An hour or so later, Miss Cornelia sat in a deep chintz chair in the
comfortable living-room of the Fleming house going through the pile of
letters which Lizzie's news of domestic revolt had prevented her
reading earlier. Cook and housemaid had come and gone—civil enough,
but so obviously determined upon leaving the house at once that Miss
Cornelia had sighed and let them go, though not without caustic
comment. Since then, she had devoted herself to calling up various
employment agencies without entirely satisfactory results. A new cook
and housemaid were promised for the end of the week—but for the next
three days the Japanese butler, Billy, and Lizzie between them would
have to bear the brunt of the service. Oh, yes—and then there's
Dale's gardener, if she gets one, thought Miss, Cornelia. "I wish he
could cook—but I don't suppose gardeners can—and Billy's a treasure.
Still, its inconvenient—now, stop—Cornelia Van Gorder—you were
asking for an adventure only this morning and the moment the littlest
sort of one comes along, you want to crawl out of it."

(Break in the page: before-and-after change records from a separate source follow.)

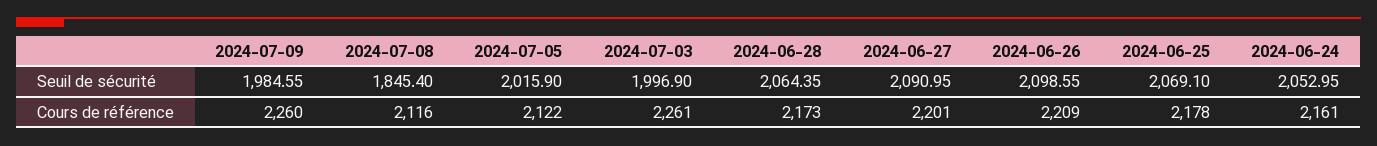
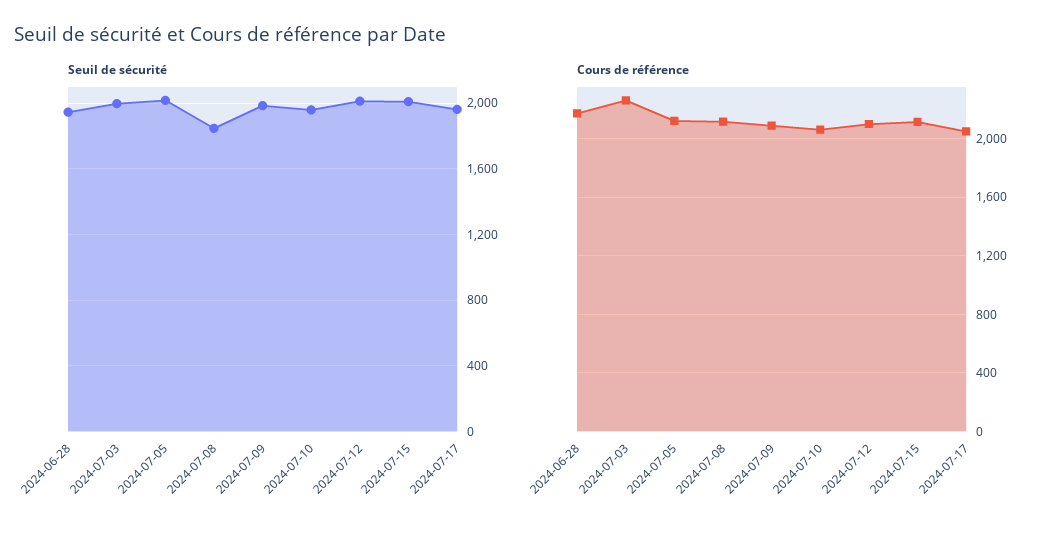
Seuil de sécurité, 2024-06-28: 2064.35 -> 1950
Seuil de sécurité, 2024-06-27: 2090.95 -> none
Seuil de sécurité, 2024-06-26: 2098.55 -> none
Seuil de sécurité, 2024-06-25: 2069.1 -> none
Seuil de sécurité, 2024-06-24: 2052.95 -> none
Cours de référence, 2024-07-09: 2260 -> 2100
Cours de référence, 2024-06-27: 2201 -> none
Cours de référence, 2024-06-26: 2209 -> none
Cours de référence, 2024-06-25: 2178 -> none
Cours de référence, 2024-06-24: 2161 -> none
Seuil de sécurité, 2024-07-10: none -> 1950
Seuil de sécurité, 2024-07-12: none -> 2000
Seuil de sécurité, 2024-07-15: none -> 2000
Seuil de sécurité, 2024-07-17: none -> 1950
Cours de référence, 2024-07-10: none -> 2050
Cours de référence, 2024-07-12: none -> 2100
Cours de référence, 2024-07-15: none -> 2100
Cours de référence, 2024-07-17: none -> 2050

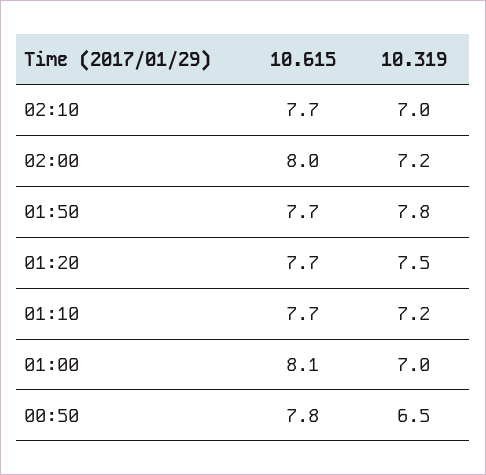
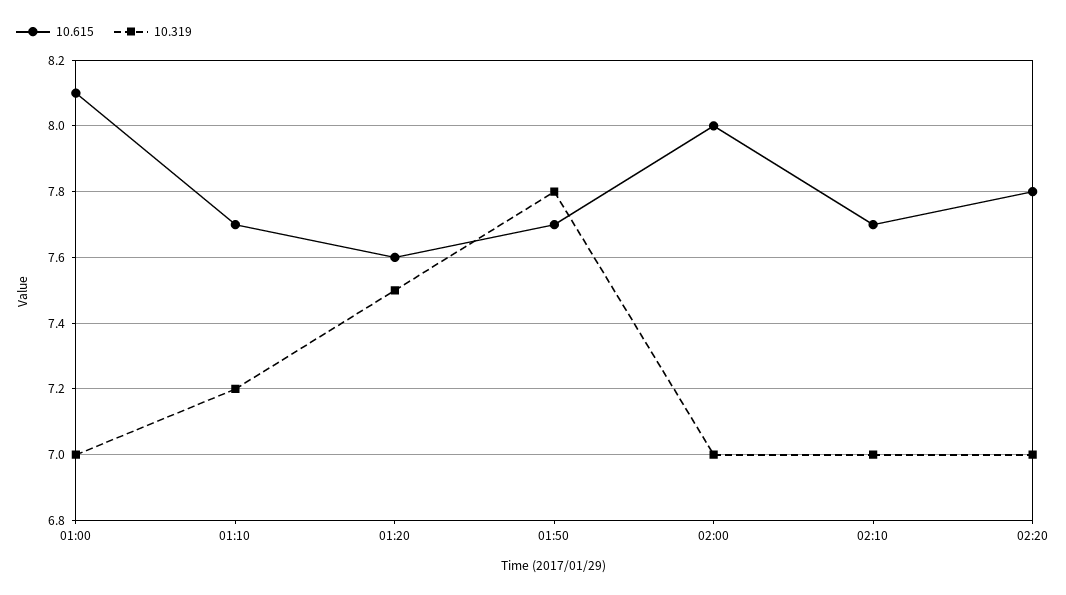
10.319, 02:00: 7.2 -> 7
10.615, 01:20: 7.7 -> 7.6
10.615, 00:50: 7.8 -> none
10.319, 00:50: 6.5 -> none
10.615, 02:20: none -> 7.8
10.319, 02:20: none -> 7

She had reached the bottom of her pile of letters—these to be thrown
away, these to be answered—ah, here was one she had overlooked
somehow. She took it up. It must be the one Lizzie had wanted to
throw away—she smiled at Lizzie's fears. The address was badly typed,
on cheap paper—she tore the envelope open and drew out a single
unsigned sheet.

If you stay in this house any longer—DEATH. Go back to the city at
once and save your life.

Her fingers trembled a little as she turned the missive over but her
face remained calm. She looked at the envelope—at the postmark—while
her heart thudded uncomfortably for a moment and then resumed its
normal beat. It had come at last—the adventure—and she was not
afraid!

Chapter Three - Pistol Practice
*

She knew who it was, of course. The Bat! No doubt of it. And
yet—did the Bat ever threaten before he struck? She could not
remember. But it didn't matter. The Bat was unprecedented—unique. At
any rate, Bat or no Bat, she must think out a course of action. The
defection of cook and housemaid left her alone in the house with Lizzie
and Billy—and Dale, of course, if Dale returned. Two old women, a
young girl, and a Japanese butler to face the most dangerous criminal
in America, she thought grimly. And yet—one couldn't be sure. The
threatening letter might be only a joke—a letter from a crank—after
all. Still, she must take precautions; look for aid somewhere. But
where could she look for aid?

She ran over in her mind the new acquaintances she had made since she
moved to the country. There was Doctor Wells, the local physician, who
had joked with her about moving into the Bat's home territory—He
seemed an intelligent man—but she knew him only slightly—she couldn't
call a busy Doctor away from his patients to investigate something
which might only prove to be a mare's-nest. The boys Dale had met at
the country club—"Humph!" she sniffed, "I'd rather trust my gumption
than any of theirs." The logical person to call on, of course, was
Richard Fleming, Courtleigh Fleming's nephew and heir, who had rented
her the house. He lived at the country club—she could probably reach
him now. She was just on the point of doing so when she decided
against it—partly from delicacy, partly from an indefinable feeling
that he would not be of much help. Besides, she thought sturdily, it's
my house now, not his. He didn't guarantee burglar protection in the
lease.

As for the local police—her independence revolted at summoning them.
They would bombard her with ponderous questions and undoubtedly think
she was merely a nervous old spinster. If it was just me, she thought,
I swear I wouldn't say a word to anybody—and if the Bat flew in he
mightn't find it so easy to fly out again, if I am sixty-five and never
shot a burglar in my life! But there's Dale—and Lizzie. I've got to
be fair to them.

For a moment she felt very helpless, very much alone. Then her courage
returned.

"Pshaw, Cornelia, if you have got to get help—get the help you want
and hang the consequences!" she adjured herself. "You've always
hankered to see a first-class detective do his detecting—well, get
one—or decide to do the job yourself. I'll bet you could at that."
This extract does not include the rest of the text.